Directions for this task ::
Using the entries below, copy exactly each line from the line with "font-size: 20px ->" up to and including the line with "gap: 10px ->", with every picture left out.

Data for processing ::
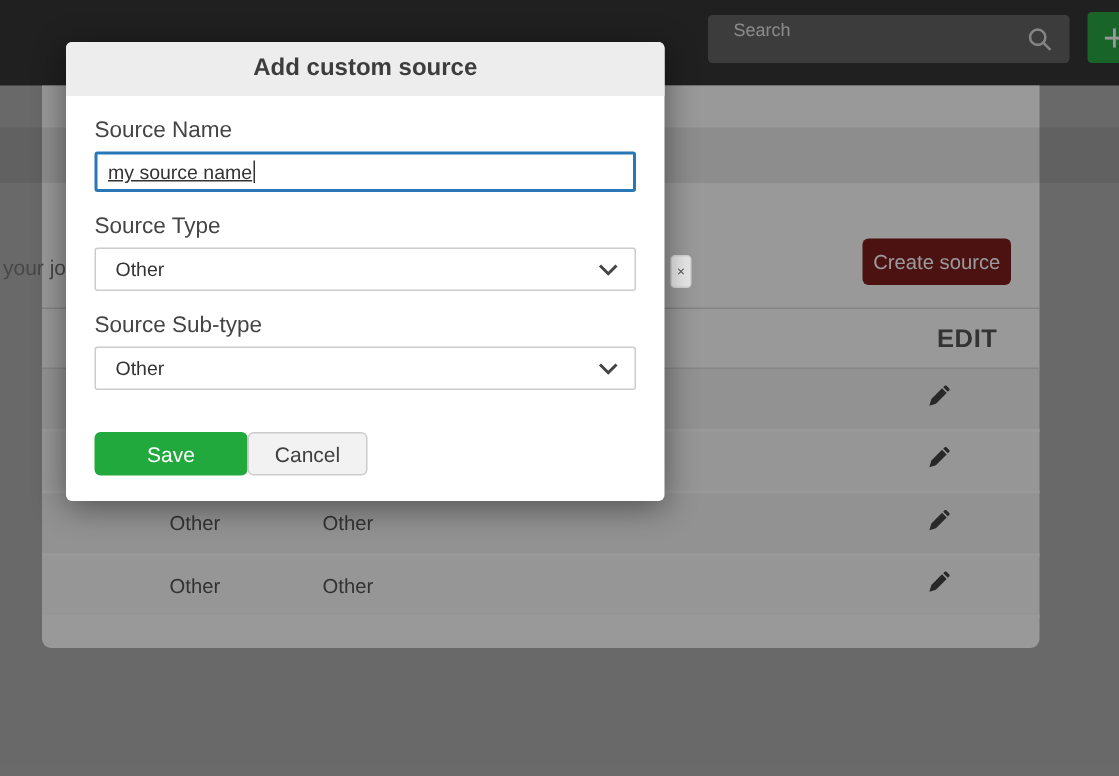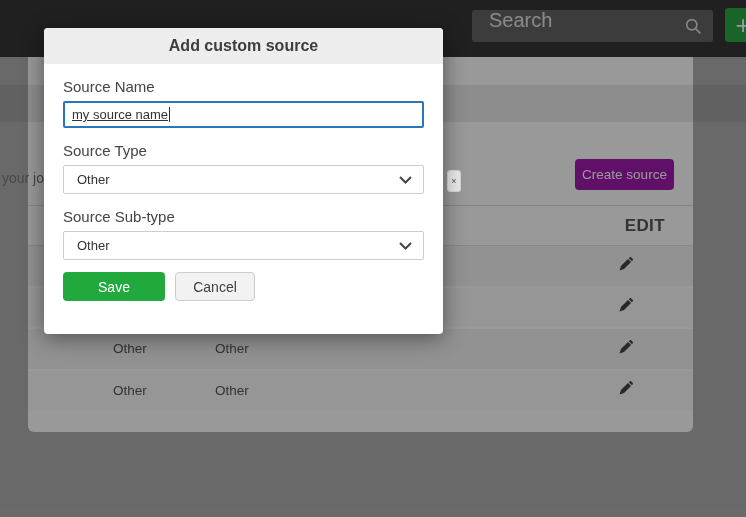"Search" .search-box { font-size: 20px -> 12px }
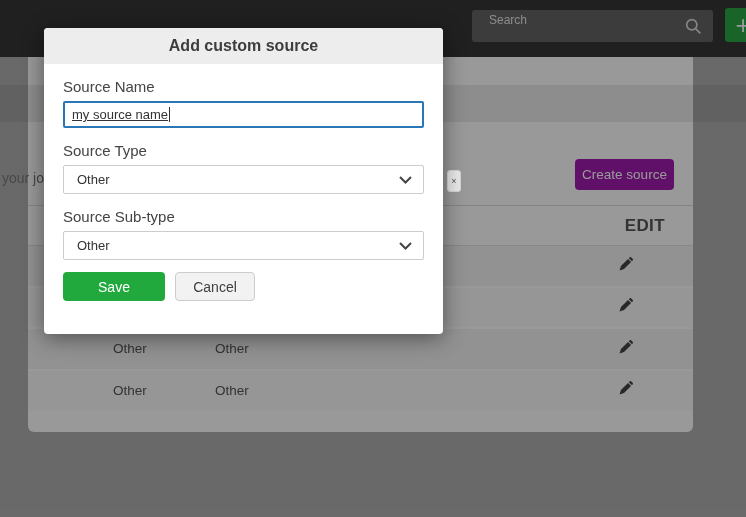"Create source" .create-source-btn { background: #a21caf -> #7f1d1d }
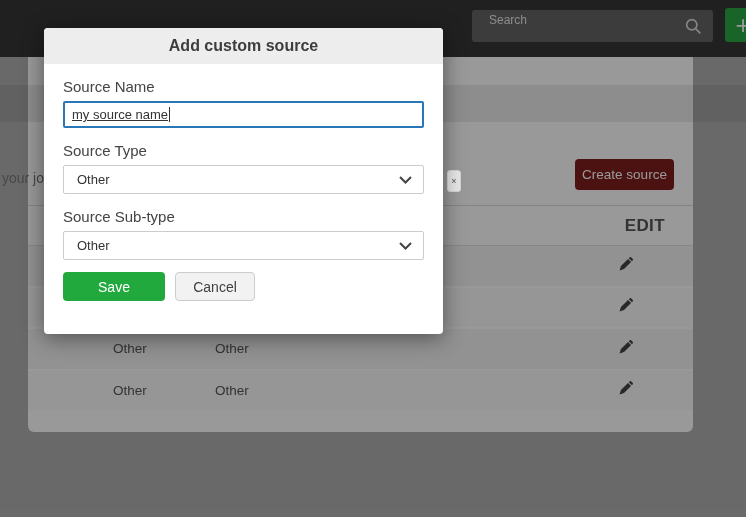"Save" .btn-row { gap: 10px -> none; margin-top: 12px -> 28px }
--
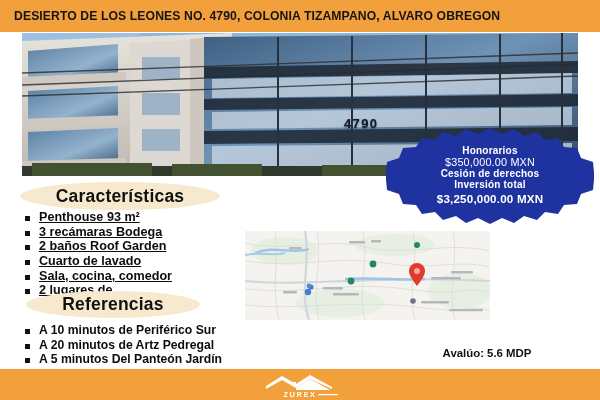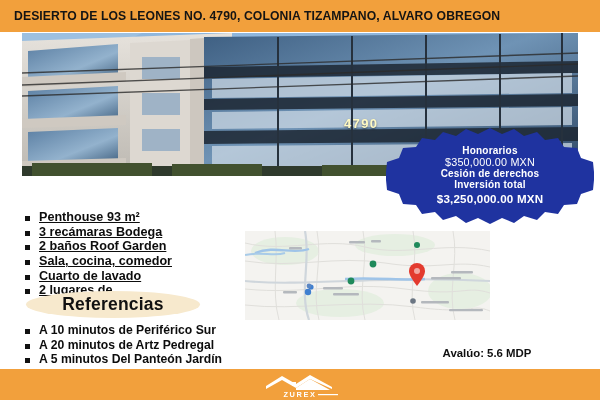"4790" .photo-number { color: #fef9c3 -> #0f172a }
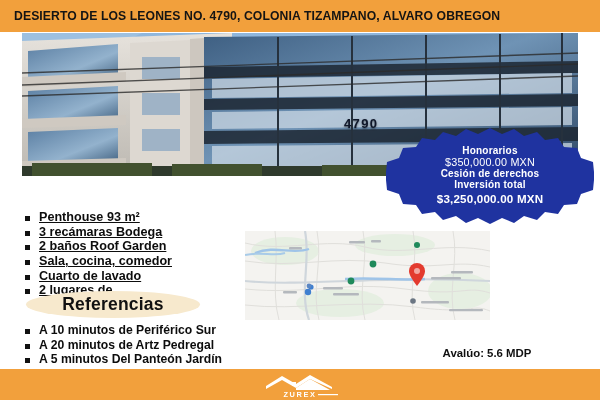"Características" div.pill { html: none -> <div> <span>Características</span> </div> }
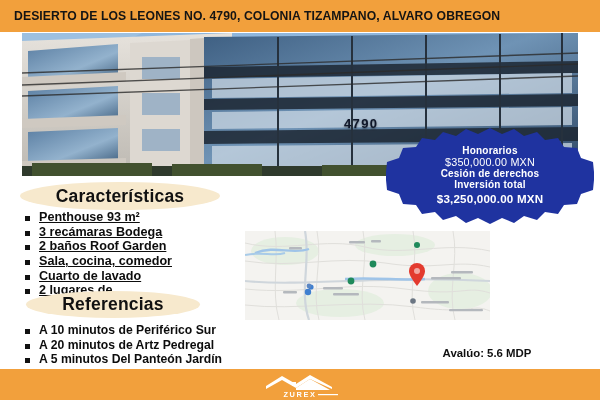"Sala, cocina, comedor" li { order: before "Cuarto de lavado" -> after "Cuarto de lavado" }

Solution to this exercise ::
"Search" .search-box { font-size: 20px -> 12px }
"Create source" .create-source-btn { background: #a21caf -> #7f1d1d }
"Save" .btn-row { gap: 10px -> none; margin-top: 12px -> 28px }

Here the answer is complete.